- Texte visé : Projet de loi de financement de la sécurité sociale pour 2026, modifié par le Sénat, n° 2141
- Stade de lecture : Nouvelle lecture
- Examiné par : Commission des affaires sociales
Après l’alinéa 37, insérer l’alinéa suivant :
« Les professionnels de santé de la structure pratiquent les tarifs d’honoraires sans dépassement fixés par les conventions mentionnées aux articles L. 162‑5, L. 162‑9 et L. 162‑14‑1 du code de la sécurité sociale et appliquent le tiers payant prévu à l’article L. 161‑36‑3 du même code.
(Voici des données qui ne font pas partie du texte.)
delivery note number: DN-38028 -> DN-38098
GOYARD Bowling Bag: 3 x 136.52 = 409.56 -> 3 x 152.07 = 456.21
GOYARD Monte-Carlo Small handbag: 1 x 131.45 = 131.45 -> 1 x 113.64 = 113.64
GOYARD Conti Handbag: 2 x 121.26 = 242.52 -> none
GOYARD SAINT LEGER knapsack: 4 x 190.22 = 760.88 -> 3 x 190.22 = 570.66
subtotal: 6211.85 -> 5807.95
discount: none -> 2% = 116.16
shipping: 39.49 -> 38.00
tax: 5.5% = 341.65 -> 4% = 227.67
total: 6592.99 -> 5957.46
En cas d’orientation du patient vers une autre structure de soins ou vers un professionnel de santé exerçant à l’extérieur de la structure mentionnée au premier alinéa du présent article, une information lui est fournie sur la pratique, par l’offreur de soins proposé, du dépassement de ces tarifs et du mécanisme du tiers payant. »
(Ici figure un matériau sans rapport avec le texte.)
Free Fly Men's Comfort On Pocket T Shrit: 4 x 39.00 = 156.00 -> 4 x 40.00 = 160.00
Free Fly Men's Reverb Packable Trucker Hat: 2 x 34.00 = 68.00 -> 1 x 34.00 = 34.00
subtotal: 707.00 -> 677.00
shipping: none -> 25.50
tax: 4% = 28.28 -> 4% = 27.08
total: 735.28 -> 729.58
Cet amendement du groupe parlementaire La France Insoumise vise l’interdiction des dépassements d’honoraires et l’obligation du tiers-payant dans les structures de soins non programmés.
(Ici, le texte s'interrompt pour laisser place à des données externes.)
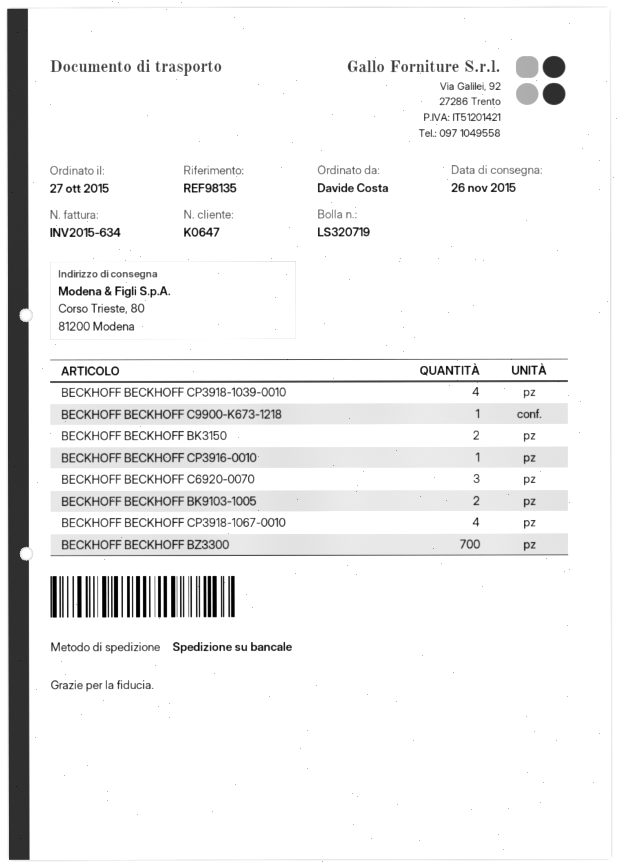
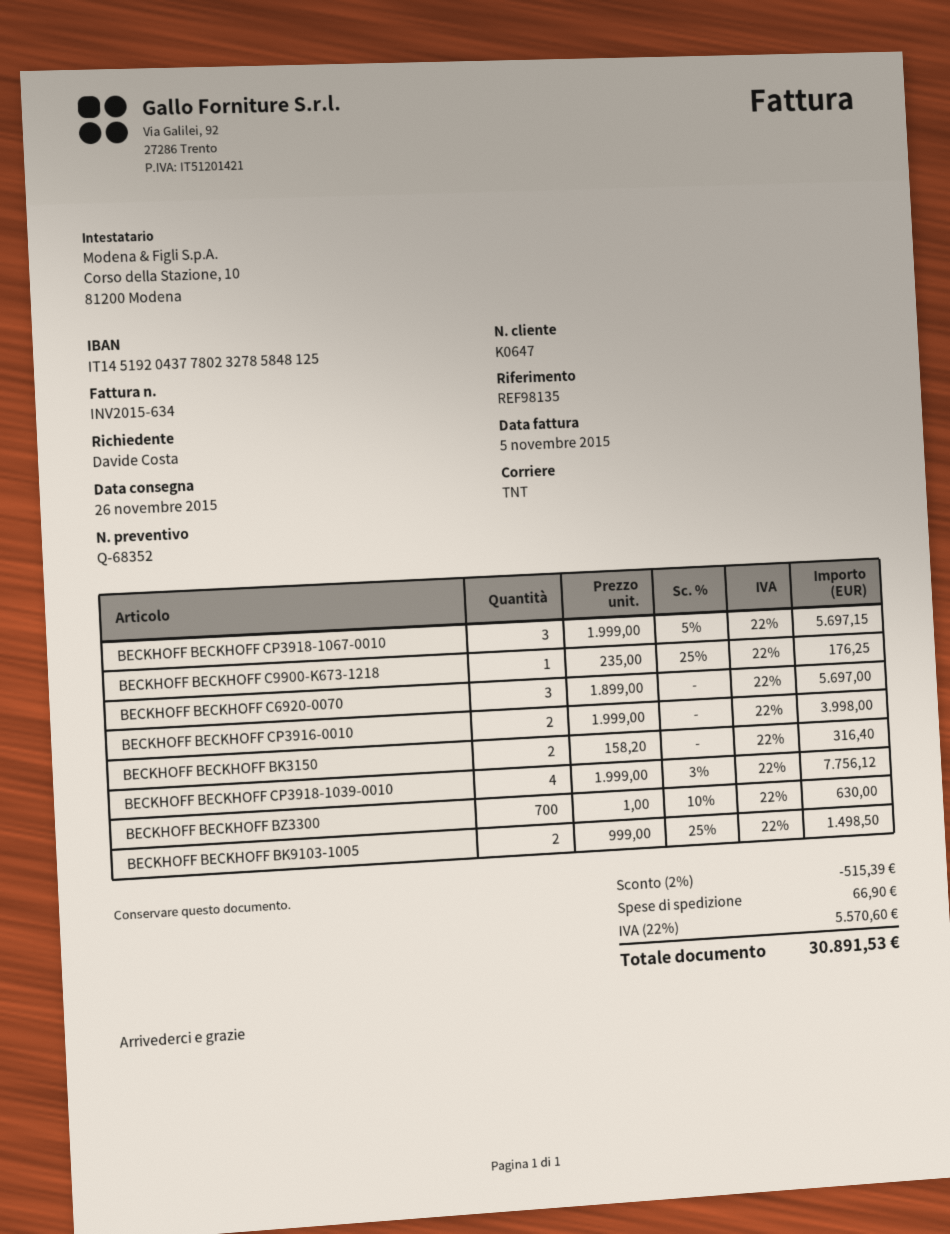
shipping method: pallet freight -> TNT
BECKHOFF BECKHOFF CP3916-0010: 1 -> 2
BECKHOFF BECKHOFF CP3918-1067-0010: 4 -> 3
Les structures de soins non programmés déjà créées bénéficient à ce jour d’un modèle économique non régulé, basé sur l’activité et assez souvent, sur des dépassements d’honoraires. Selon la fédération nationale des centres de santé, les priorités budgétaires doivent être placées ailleurs : dans le soutien aux structures coordonnées existantes (maisons de santé pluridisciplinaires, centres de santé) qui garantissent l’accès à tous, sans reste à charge.
Selon un rapport du Haut conseil pour l’avenir de l’assurance maladie (HCAAM) d’octobre 2025, les dépassements d’honoraires des médecins spécialistes représentent 4,3 milliards d’euros en 2024, soit une augmentation moyenne de +5 % par an depuis 2019 hors inflation. La part des médecins spécialistes installés en secteur 2 atteint 56 % alors qu’elle était de 37 % en 2000. Cette pratique est en hausse pour l’ensemble des spécialités, en dehors de la médecine générale.
Cette mesure de repli vise donc à garantir un égal accès aux soins dans les territoires dotés de structures de soins non programmés.